(Change listing data)
--- --- ---

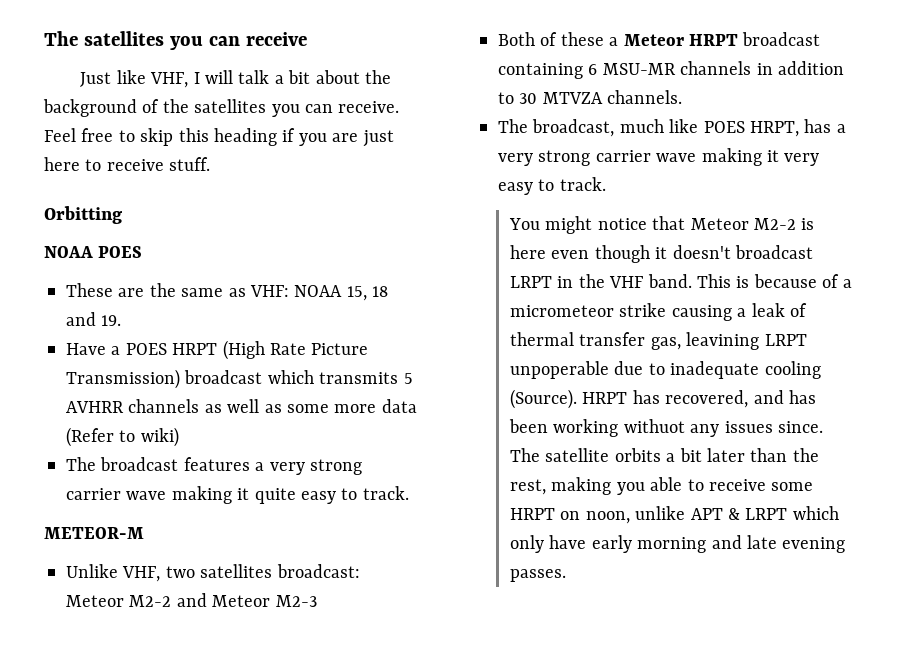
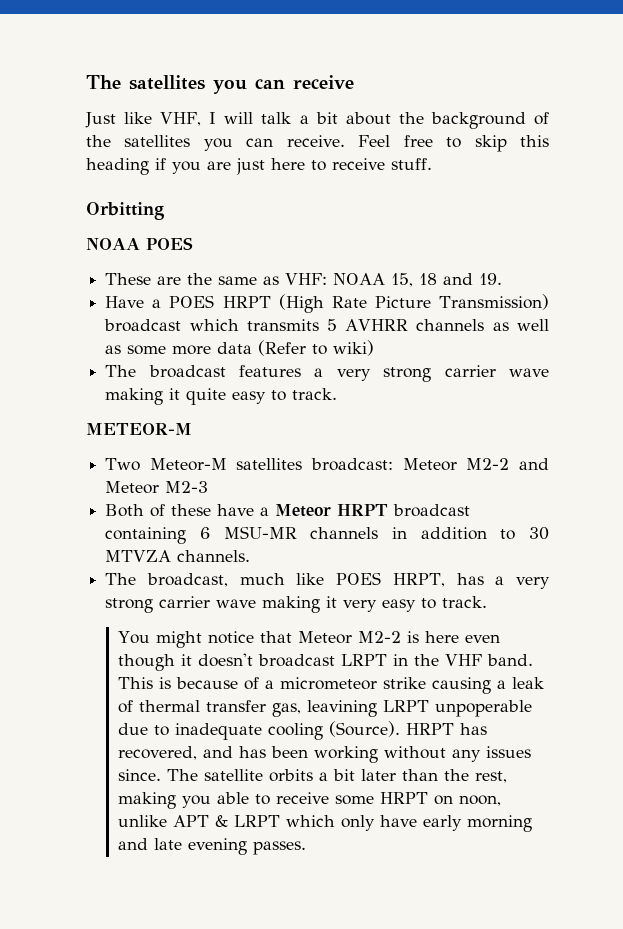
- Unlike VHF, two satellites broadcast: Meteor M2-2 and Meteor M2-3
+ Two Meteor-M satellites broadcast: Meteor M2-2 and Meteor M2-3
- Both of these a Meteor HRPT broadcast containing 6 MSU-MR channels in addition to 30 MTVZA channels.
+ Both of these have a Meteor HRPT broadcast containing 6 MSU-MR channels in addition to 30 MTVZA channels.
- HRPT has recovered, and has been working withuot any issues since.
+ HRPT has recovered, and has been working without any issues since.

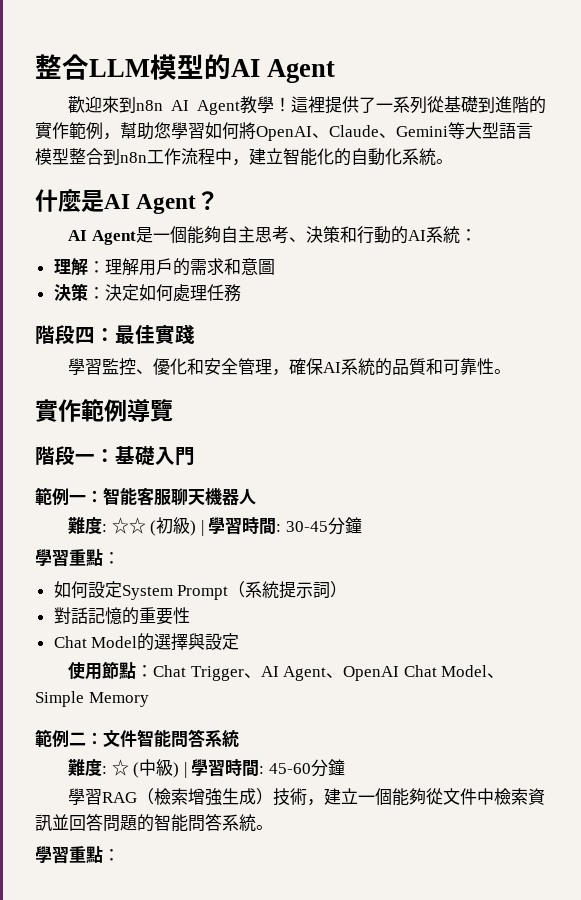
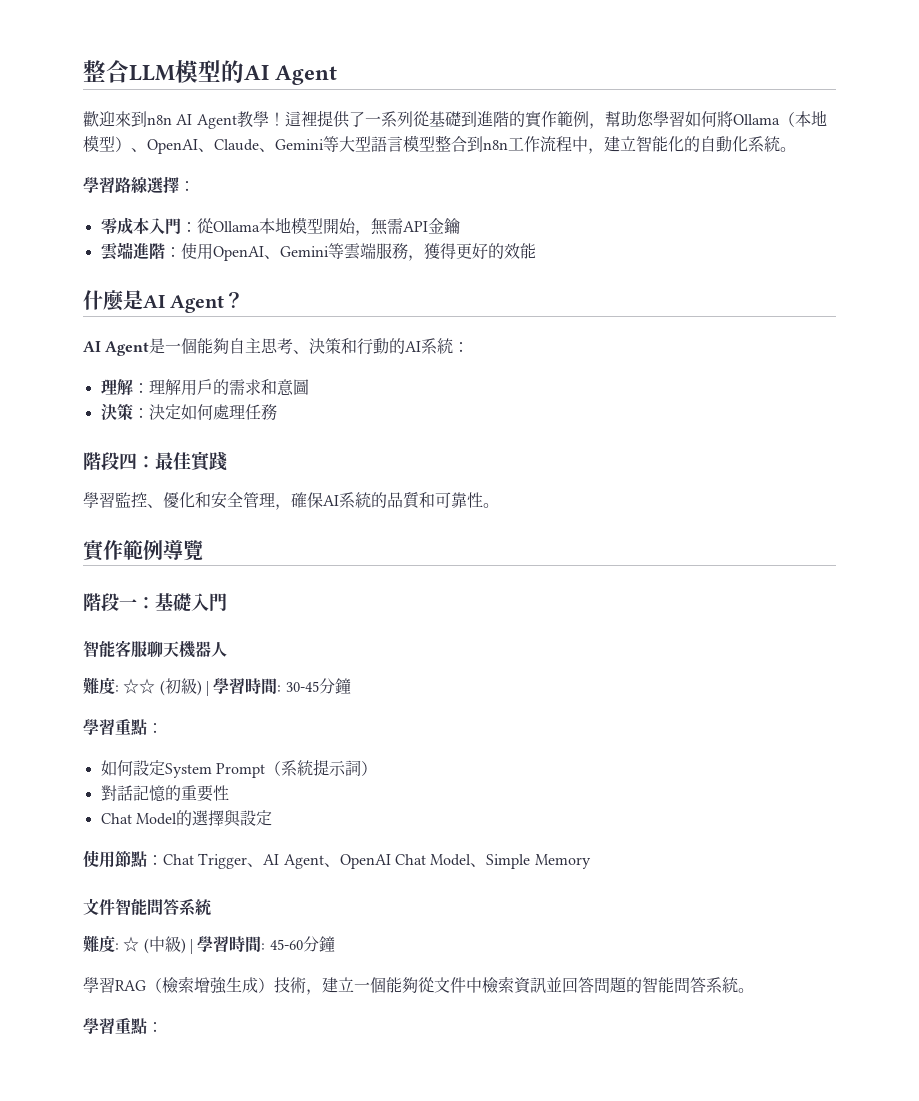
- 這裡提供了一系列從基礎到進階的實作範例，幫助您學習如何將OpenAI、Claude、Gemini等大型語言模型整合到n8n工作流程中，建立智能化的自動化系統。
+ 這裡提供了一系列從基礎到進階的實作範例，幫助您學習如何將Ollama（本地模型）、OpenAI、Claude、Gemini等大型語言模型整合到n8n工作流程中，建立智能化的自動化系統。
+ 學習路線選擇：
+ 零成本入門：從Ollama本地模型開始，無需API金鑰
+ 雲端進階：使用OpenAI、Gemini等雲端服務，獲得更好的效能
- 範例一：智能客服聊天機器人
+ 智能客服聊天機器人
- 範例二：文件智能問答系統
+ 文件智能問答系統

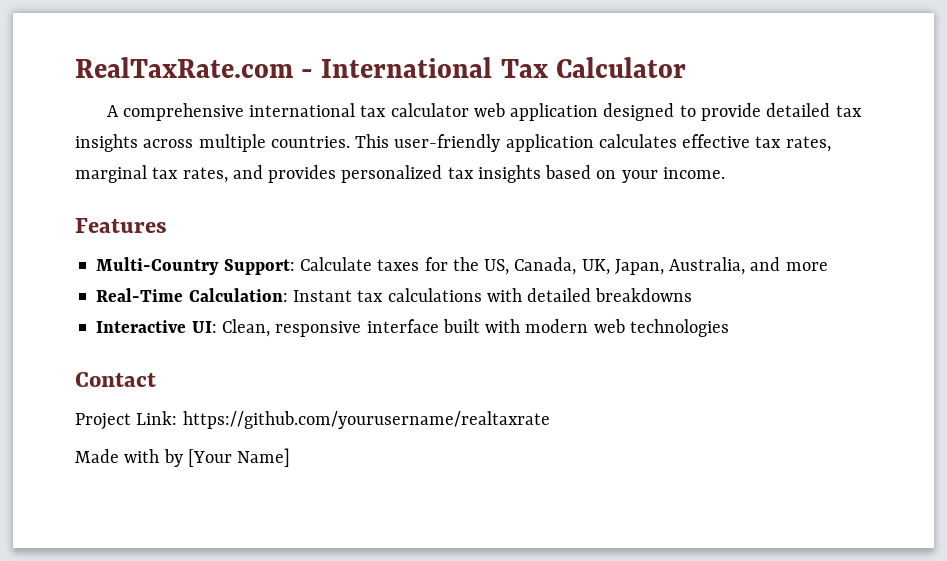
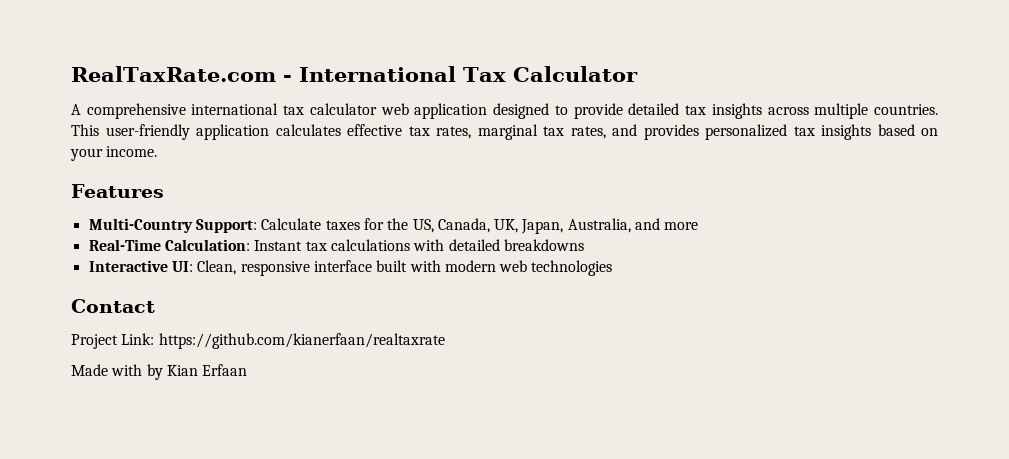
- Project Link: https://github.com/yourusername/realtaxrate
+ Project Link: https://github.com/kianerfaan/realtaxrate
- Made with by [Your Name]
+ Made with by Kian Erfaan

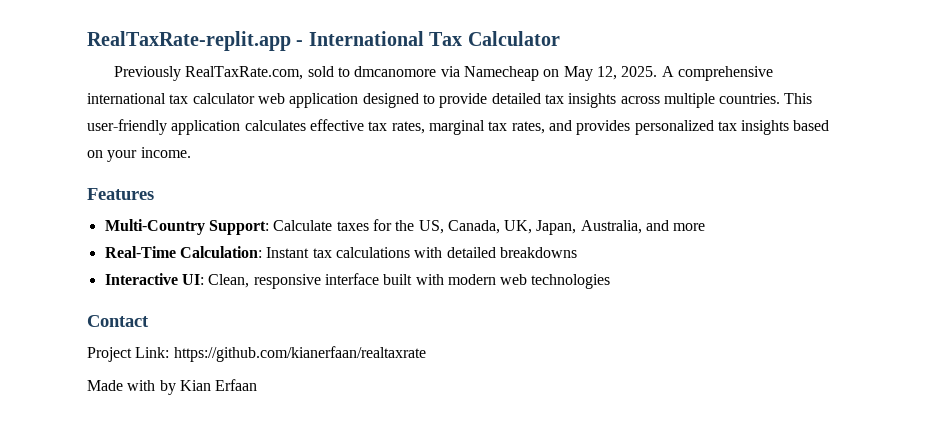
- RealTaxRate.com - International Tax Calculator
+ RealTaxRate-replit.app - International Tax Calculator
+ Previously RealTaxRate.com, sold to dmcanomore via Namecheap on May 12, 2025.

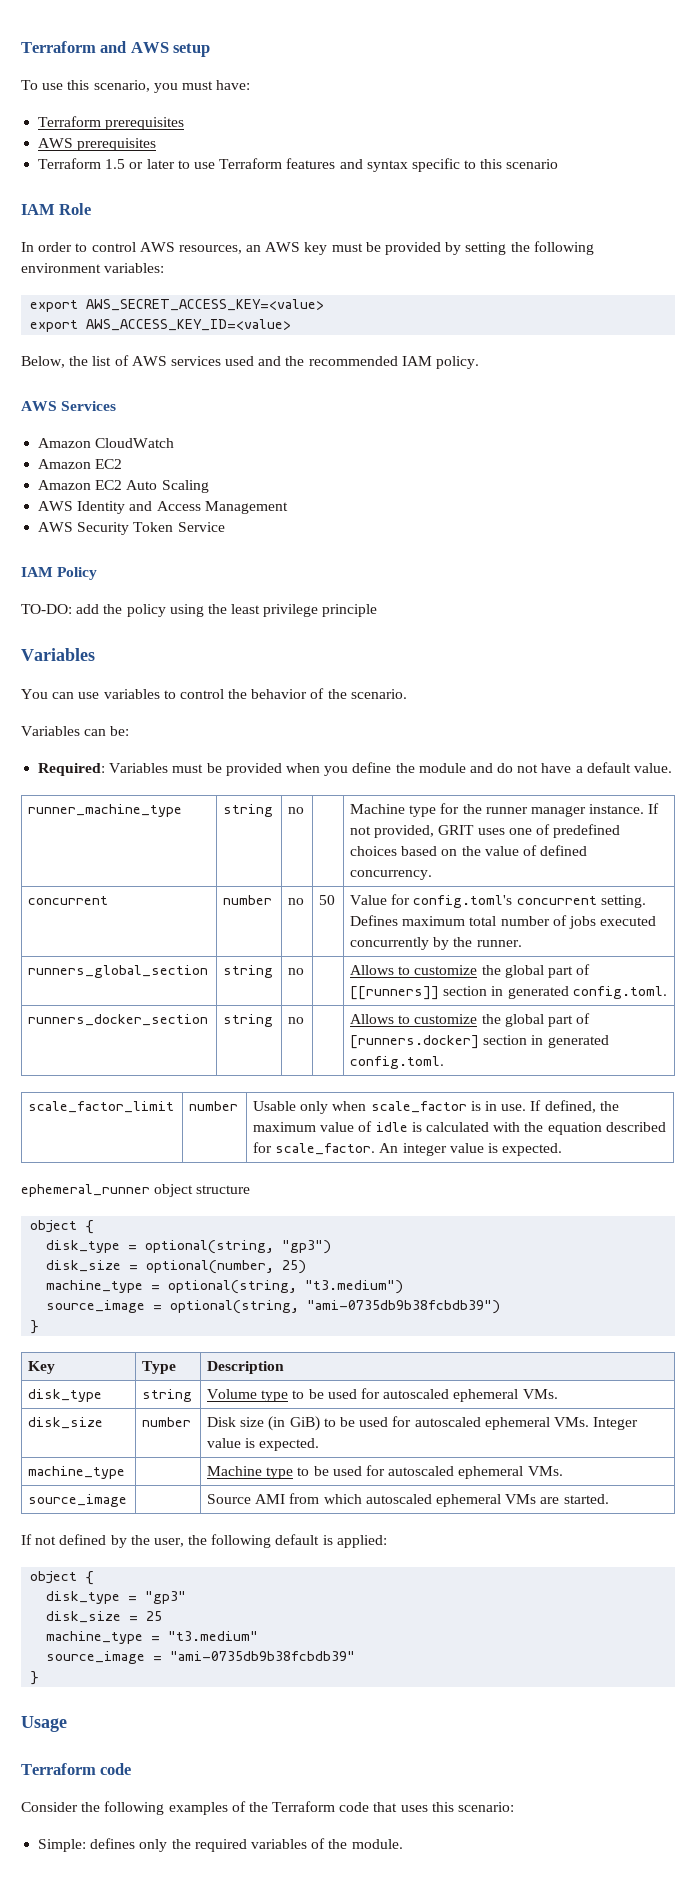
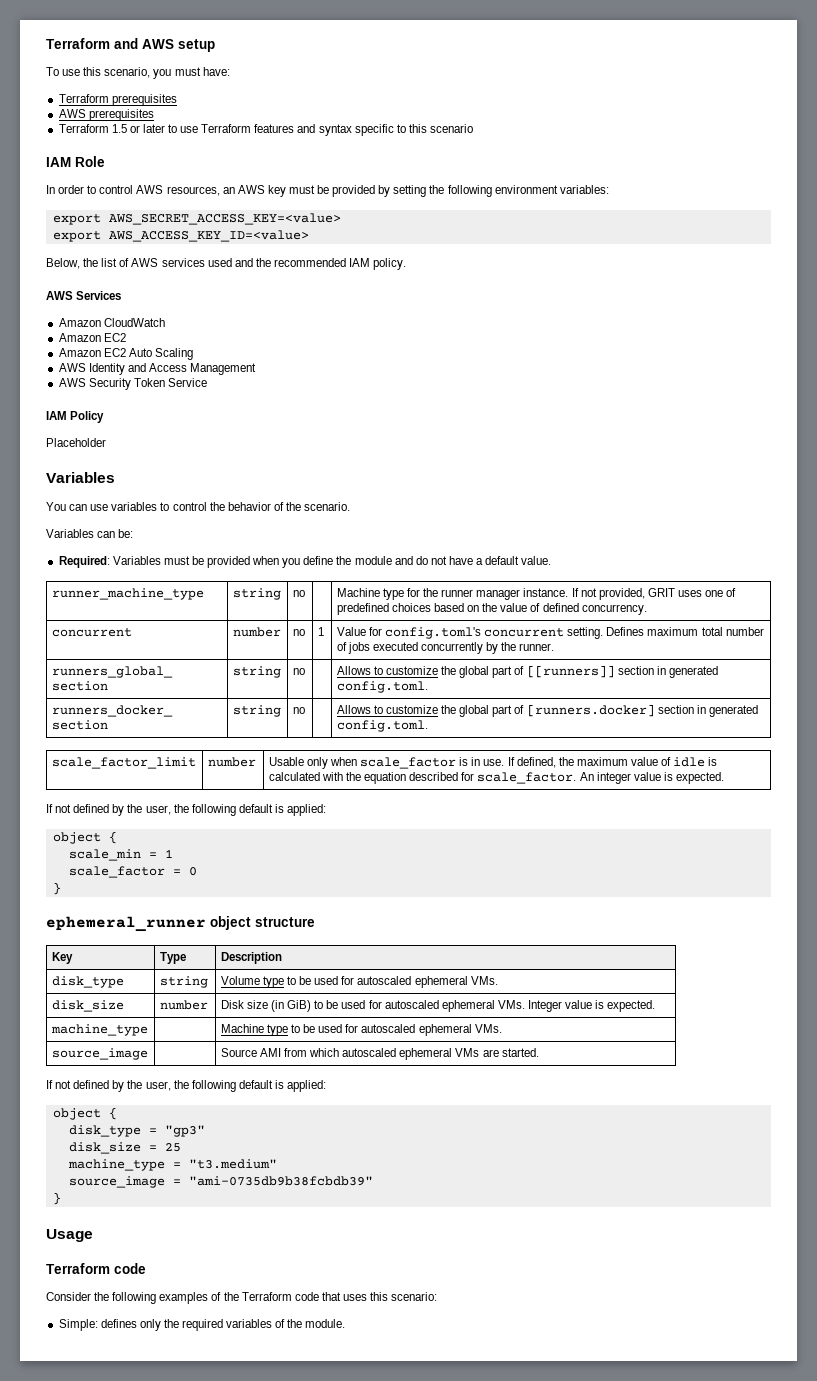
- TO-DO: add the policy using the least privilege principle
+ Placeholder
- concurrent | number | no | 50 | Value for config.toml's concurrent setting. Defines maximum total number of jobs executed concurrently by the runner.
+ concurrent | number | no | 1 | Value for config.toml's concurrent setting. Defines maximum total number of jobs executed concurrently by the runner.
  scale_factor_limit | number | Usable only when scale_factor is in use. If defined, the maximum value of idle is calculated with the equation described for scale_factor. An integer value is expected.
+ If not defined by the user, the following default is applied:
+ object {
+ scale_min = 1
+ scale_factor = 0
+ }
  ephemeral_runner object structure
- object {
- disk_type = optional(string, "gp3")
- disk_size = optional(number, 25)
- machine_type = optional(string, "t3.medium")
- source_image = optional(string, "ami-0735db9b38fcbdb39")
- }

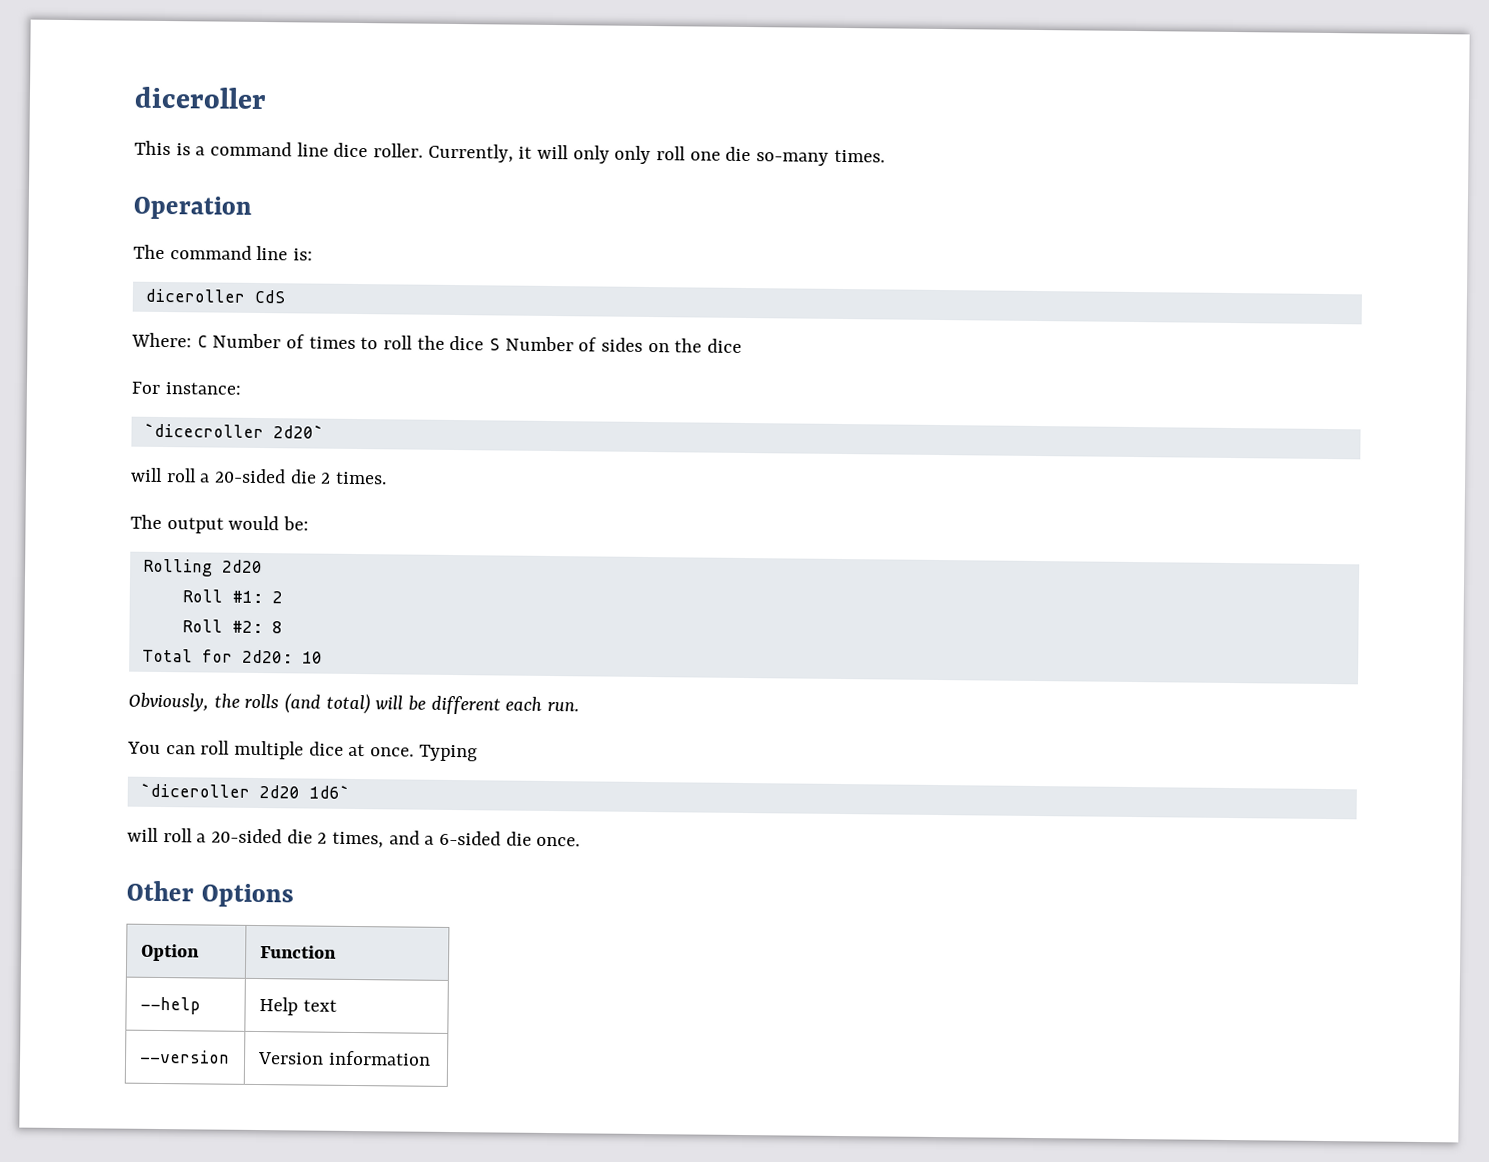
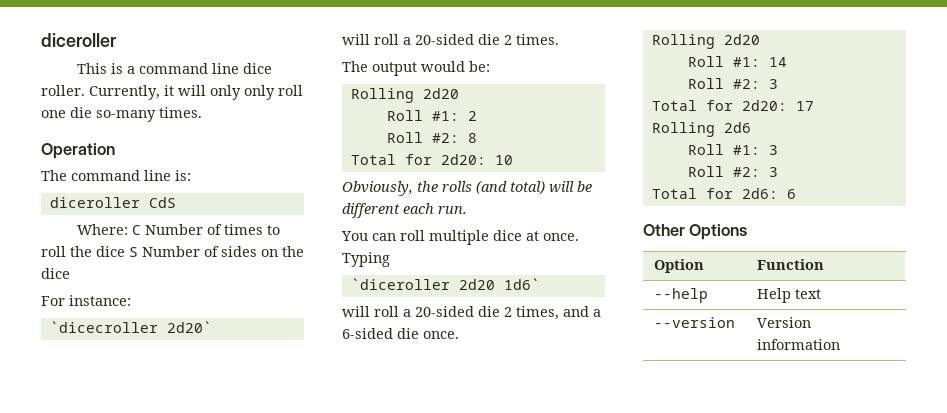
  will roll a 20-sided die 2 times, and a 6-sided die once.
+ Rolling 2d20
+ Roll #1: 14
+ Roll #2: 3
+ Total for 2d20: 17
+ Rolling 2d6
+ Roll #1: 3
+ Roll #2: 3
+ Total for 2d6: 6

--- --- ---

* **What is being asked**
What is needed is an exact transcription of the lines from the one containing "- disk_size = optional(number, 25)" through the last line of the records above, both included, with no pictures.

* **Response for this exercise**
- disk_size = optional(number, 25)
- machine_type = optional(string, "t3.medium")
- source_image = optional(string, "ami-0735db9b38fcbdb39")
- }

  will roll a 20-sided die 2 times, and a 6-sided die once.
+ Rolling 2d20
+ Roll #1: 14
+ Roll #2: 3
+ Total for 2d20: 17
+ Rolling 2d6
+ Roll #1: 3
+ Roll #2: 3
+ Total for 2d6: 6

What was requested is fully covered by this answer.